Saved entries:
*** Begin section ***
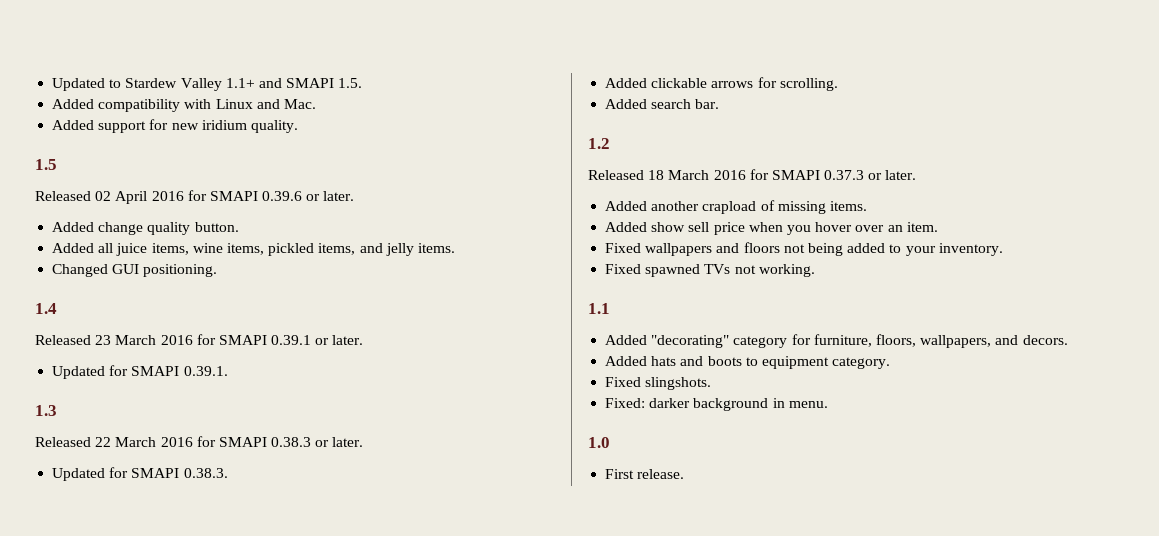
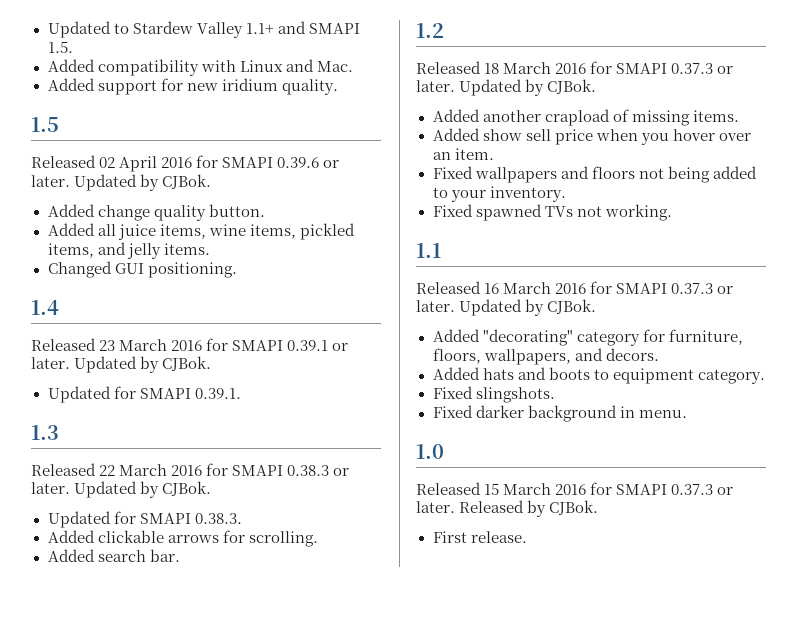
(355, 196) none -> [74,174,212,191] Updated by CJBok.
(364, 340) none -> [74,356,212,373] Updated by CJBok.
(364, 442) none -> [74,481,212,498] Updated by CJBok.
(917, 175) none -> [459,79,597,96] Updated by CJBok.
(610, 308) none -> [416,281,734,294] [416,299,597,316] // Released 16 March 2016 for SMAPI 0.37.3 or later. Updated by CJBok.
[605,398,646,408] Fixed: -> [432,405,473,418] Fixed
(610, 442) none -> [416,482,734,495] [416,500,599,517] // Released 15 March 2016 for SMAPI 0.37.3 or later. Released by CJBok.

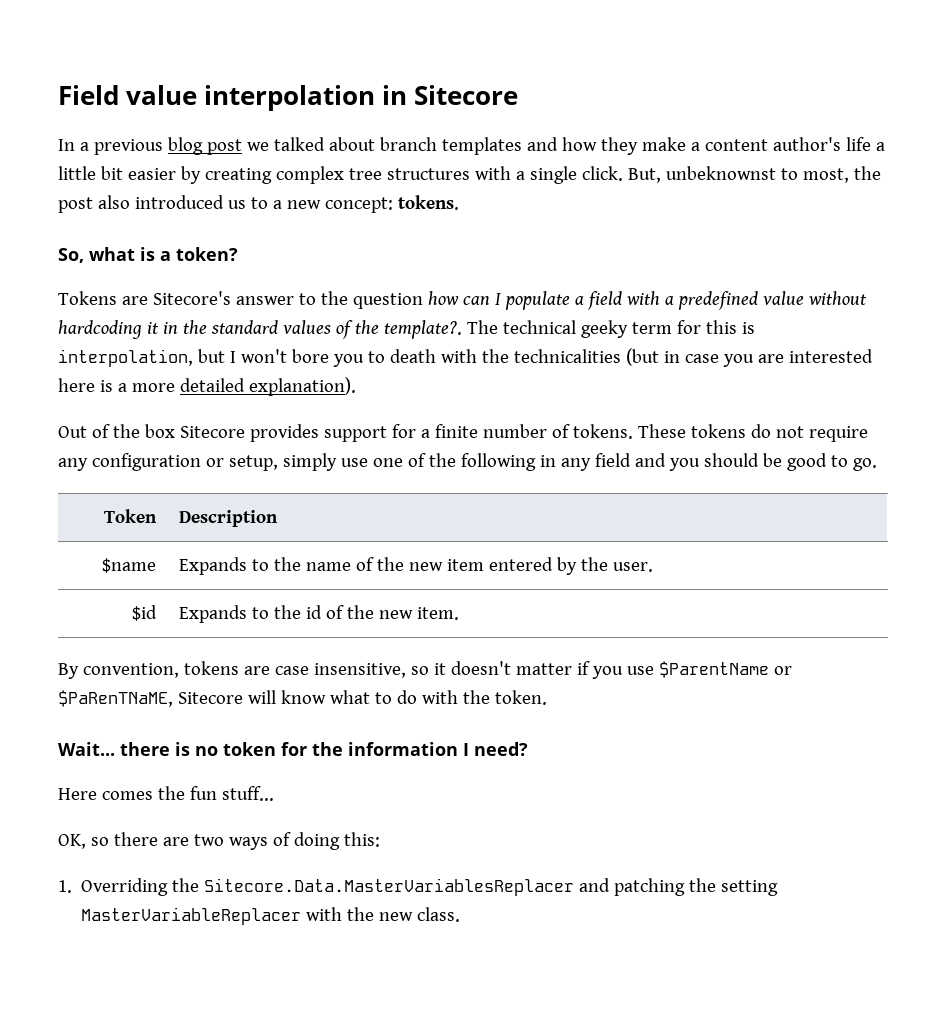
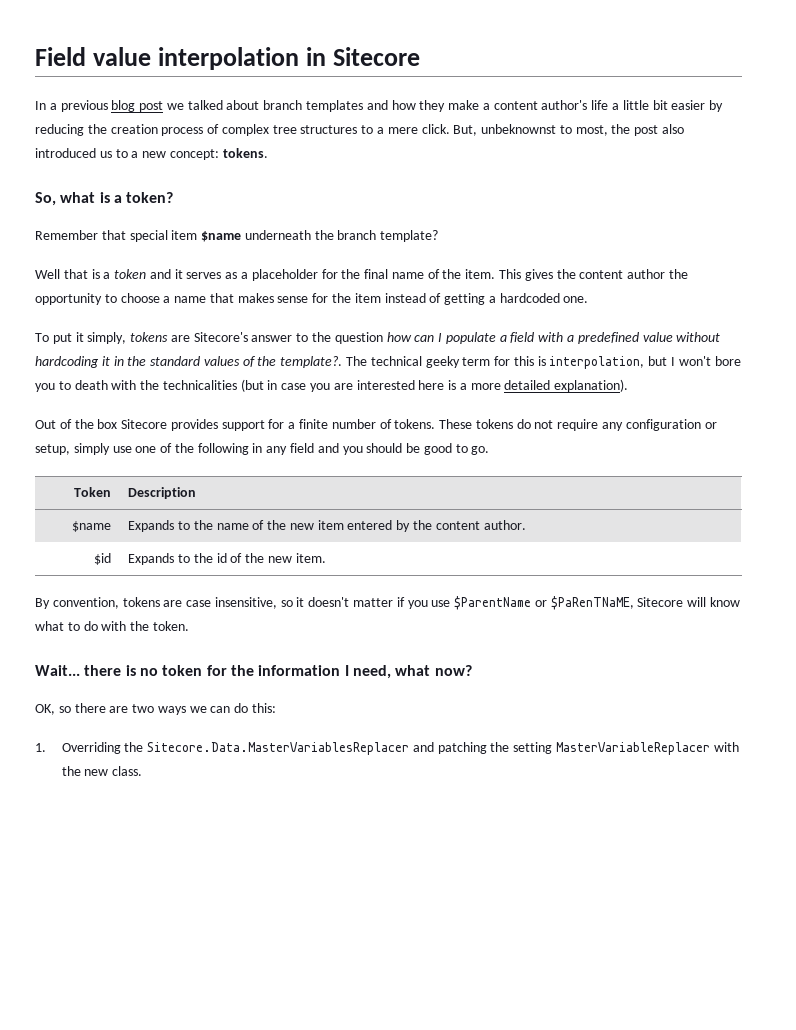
[204,166,577,184] creating complex tree structures with a single -> [35,124,418,136] reducing the creation process of complex tree structures to a mere
[58,291,117,305] Tokens -> [35,230,439,242] [35,269,688,281] [35,293,589,305] [35,332,169,344] Remember that special item $name underneath the branch template? // Well that is a token and it serves as a placeholder for the final name of the item. This gives the content author the opportunity to choose a name that makes sense for the item instead of getting a hardcoded one. // To put it simply, tokens
[612,562,653,572] user. -> [435,520,526,530] content author.
[474,742,528,756] [58,786,274,801] need? // Here comes the fun stuff... -> [352,665,472,679] need, what now?
[272,832,340,850] of doing -> [189,703,249,713] we can do

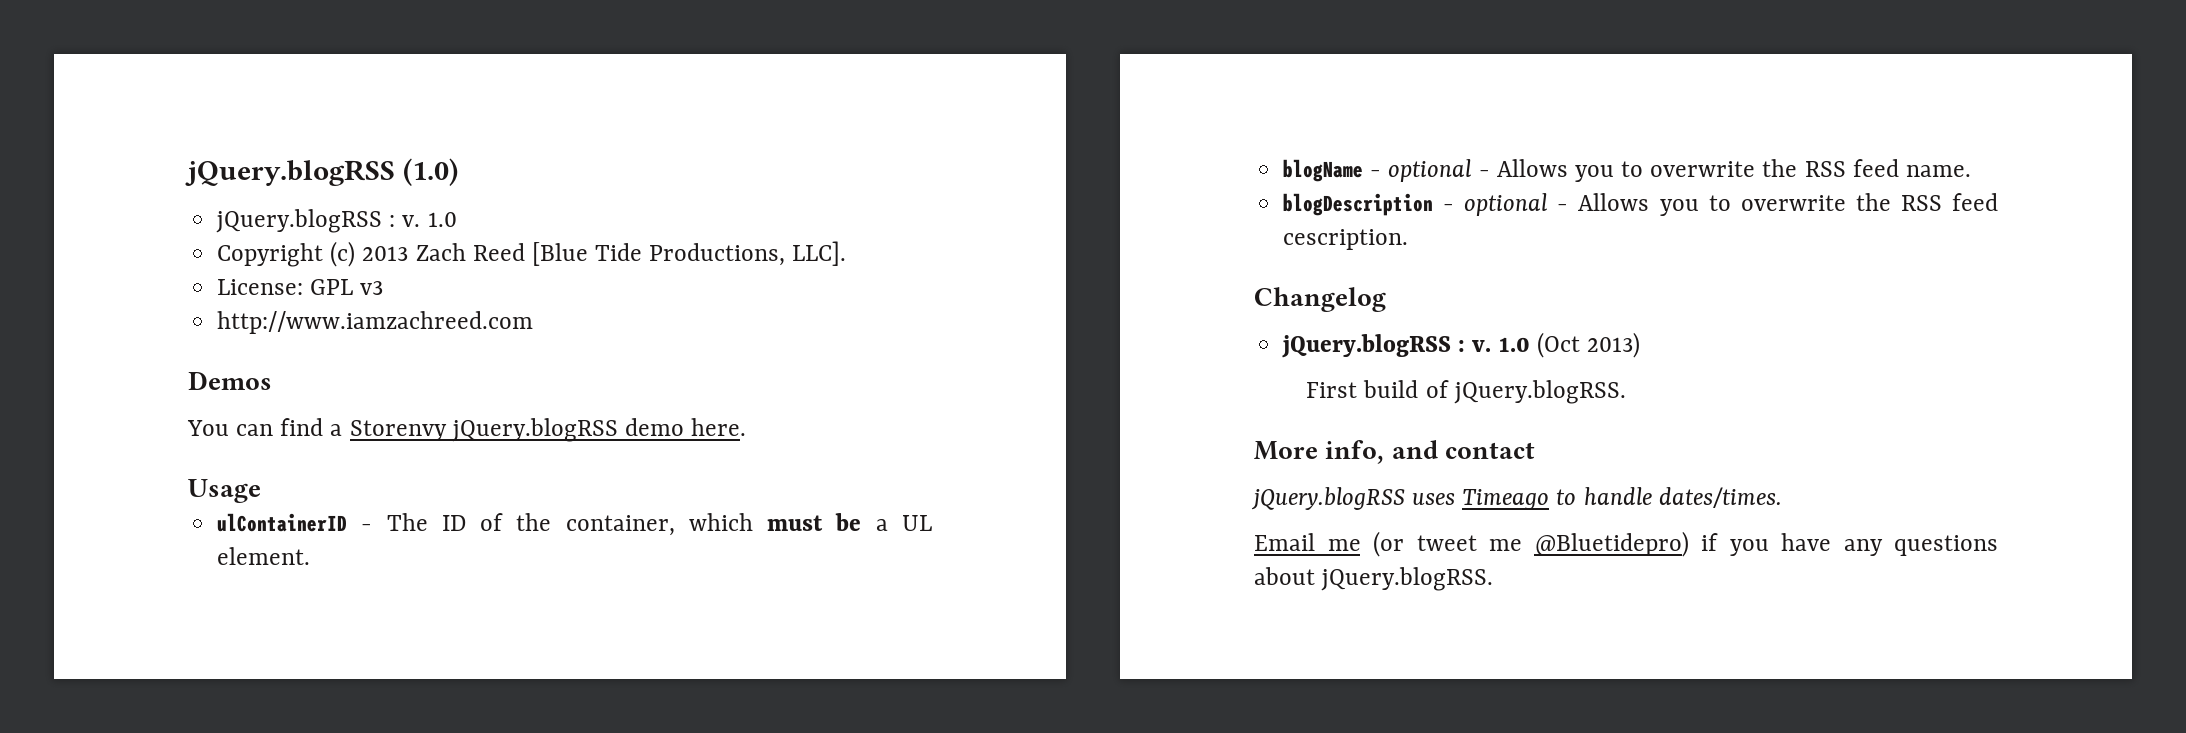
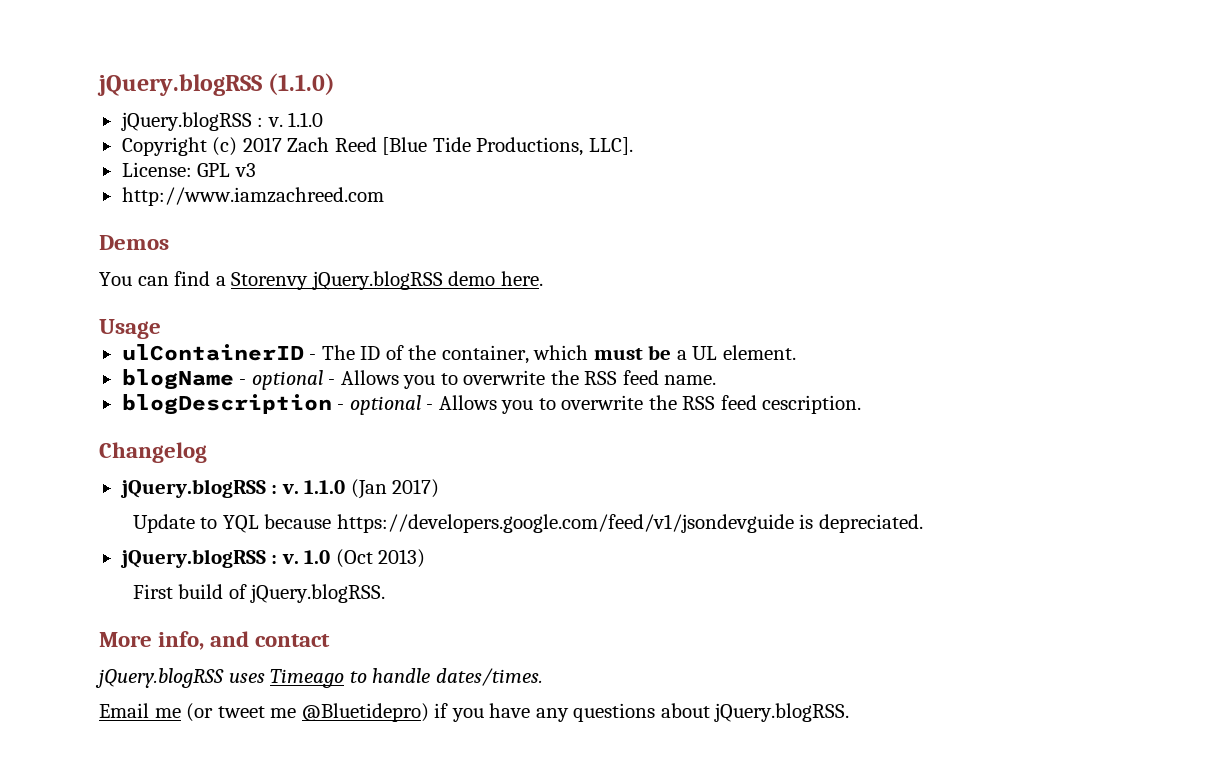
[185,158,458,186] [216,209,457,233] jQuery.blogRSS (1.0) // jQuery.blogRSS : v. 1.0 -> [97,73,336,96] [120,112,324,131] jQuery.blogRSS (1.1.0) // jQuery.blogRSS : v. 1.1.0
[362,246,409,261] 2013 -> [242,137,282,152] 2017
(1386, 299) none -> [119,479,440,499] [132,514,923,533] // jQuery.blogRSS : v. 1.1.0 (Jan 2017) // Update to YQL because https://developers.google.com/feed/v1/jsondevguide is depreciated.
*** End section ***
_The problem_
Print the records exactly, every one. Leave out the pictures.

_Answer section_
(355, 196) none -> [74,174,212,191] Updated by CJBok.
(364, 340) none -> [74,356,212,373] Updated by CJBok.
(364, 442) none -> [74,481,212,498] Updated by CJBok.
(917, 175) none -> [459,79,597,96] Updated by CJBok.
(610, 308) none -> [416,281,734,294] [416,299,597,316] // Released 16 March 2016 for SMAPI 0.37.3 or later. Updated by CJBok.
[605,398,646,408] Fixed: -> [432,405,473,418] Fixed
(610, 442) none -> [416,482,734,495] [416,500,599,517] // Released 15 March 2016 for SMAPI 0.37.3 or later. Released by CJBok.

[204,166,577,184] creating complex tree structures with a single -> [35,124,418,136] reducing the creation process of complex tree structures to a mere
[58,291,117,305] Tokens -> [35,230,439,242] [35,269,688,281] [35,293,589,305] [35,332,169,344] Remember that special item $name underneath the branch template? // Well that is a token and it serves as a placeholder for the final name of the item. This gives the content author the opportunity to choose a name that makes sense for the item instead of getting a hardcoded one. // To put it simply, tokens
[612,562,653,572] user. -> [435,520,526,530] content author.
[474,742,528,756] [58,786,274,801] need? // Here comes the fun stuff... -> [352,665,472,679] need, what now?
[272,832,340,850] of doing -> [189,703,249,713] we can do

[185,158,458,186] [216,209,457,233] jQuery.blogRSS (1.0) // jQuery.blogRSS : v. 1.0 -> [97,73,336,96] [120,112,324,131] jQuery.blogRSS (1.1.0) // jQuery.blogRSS : v. 1.1.0
[362,246,409,261] 2013 -> [242,137,282,152] 2017
(1386, 299) none -> [119,479,440,499] [132,514,923,533] // jQuery.blogRSS : v. 1.1.0 (Jan 2017) // Update to YQL because https://developers.google.com/feed/v1/jsondevguide is depreciated.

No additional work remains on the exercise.